Por consiguiente, es lógico que cualquier Gobierno actúe con cautela en la aplicación de cuarentenas, pues sus repercusiones económicas no pueden obviarse. Pero al mismo tiempo se entiende mal la obstinación política española en no tomar ninguna medida dirigida a romper determinados tipos de cadenas de transmisión (restringir grandes aglomeraciones de personas, suspender servicios públicos no esenciales, cancelar las clases, instar al teletrabajo, elevar el nivel nacional de alerta…) que, aun cuando pudiera tener un impacto económico en determinados sectores (turístico o educativo), no afectaría de manera directa a la regularidad de los suministros. Otros países como Francia o Suiza, en este último caso con niveles de contagio inferiores a los nuestros, sí han actuado de manera algo más decidida al respecto (mostrando, por tanto, una mayor preocupación por los derechos individuales de los potenciales contagiados), por no hablar de aquellos otros donde el contagio está más extendido (Corea del Sur, Japón, Hong Kong). Y aunque es verdad que este tipo de medidas o recomendaciones públicas puede tener un impacto directo moderado a la hora de evitar la extensión de las infecciones, sí tienen una repercusión mucho más potente sobre la población: la simbólica.
Aunque es verdad que si la epidemia alcanza mayores dimensiones no resultará necesario que se nos comunique la gravedad de la situación (será evidente), en estos estadios tan preliminares, cuando los contagiados se cuentan apenas por decenas y todavía no hay (afortunadamente) ninguna muerte en nuestro país, existe el muy serio riesgo de subestimar el potencial infeccioso del Covid-19 y, por tanto, de no tomar, a título personal y voluntario, medidas preventivas muy necesarias para, nuevamente, frenar el ritmo de contagio (como lavarse las manos con frecuencia, evitar tocarse la cara, mantener la distancia entre personas, suspender reuniones innecesarias, etc.). En Hong Kong, sin ningún tipo de cuarentena obligatoria sobre los particulares pero con una adecuada comunicación, los propios ciudadanos han reducido drásticamente su afluencia a restaurantes, a eventos o al centro de la ciudad, todo lo cual está ayudando a que los contagios todavía no hayan alcanzado el centenar en una zona tan densamente poblada y cercana al epicentro de la infección.

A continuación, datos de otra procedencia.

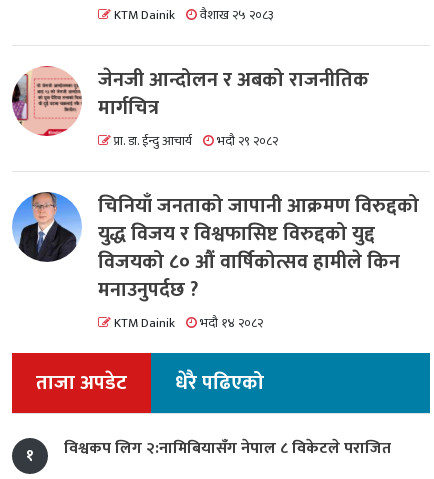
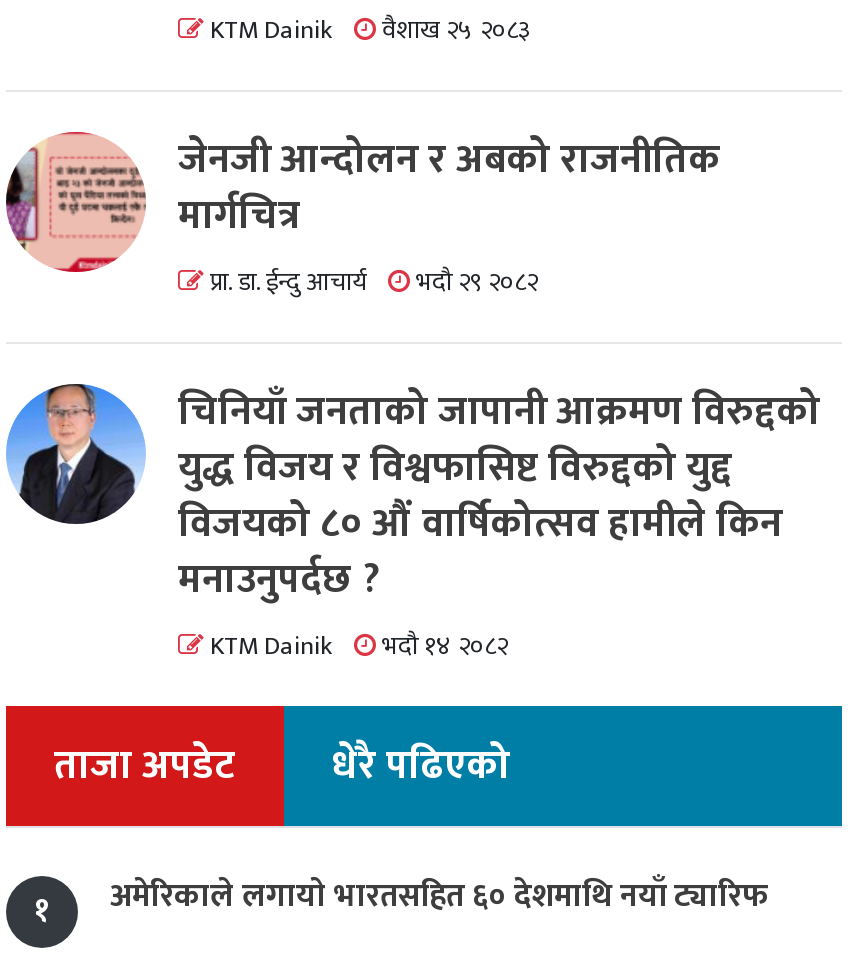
- विश्वकप लिग २:नामिबियासँग नेपाल ८ विकेटले पराजित
+ अमेरिकाले लगायाे भारतसहित ६० देशमाथि नयाँ ट्यारिफ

En definitiva, evitar el contagio —o al menos retrasarlo— es crucial y, para ello, el Gobierno no ha de contribuir a minusvalorar, ni con sus palabras ni con sus actos, la potencial gravedad de la situación en la que nos hallamos. Por desgracia, la inmensa mayoría de ciudadanos todavía toma a nuestros gobernantes como una fuente imparcial de autoridad a la que seguir (y no como un grupo de personas con su propia agenda e intereses particulares), de ahí que deban ser sometidos a un continuo escrutinio, cuestionamiento y crítica cuando sus decisiones irresponsables pongan en riesgo la vida de los demás. Y, de momento, el Gobierno español parece que opta por la pasividad y por minimizar la amenaza, no porque esté tomando en consideración únicamente criterios técnicos sino porque también está ponderando (y acaso priorizando) sus intereses políticos y económicos. Ojalá no tengamos que arrepentirnos en unas pocas semanas.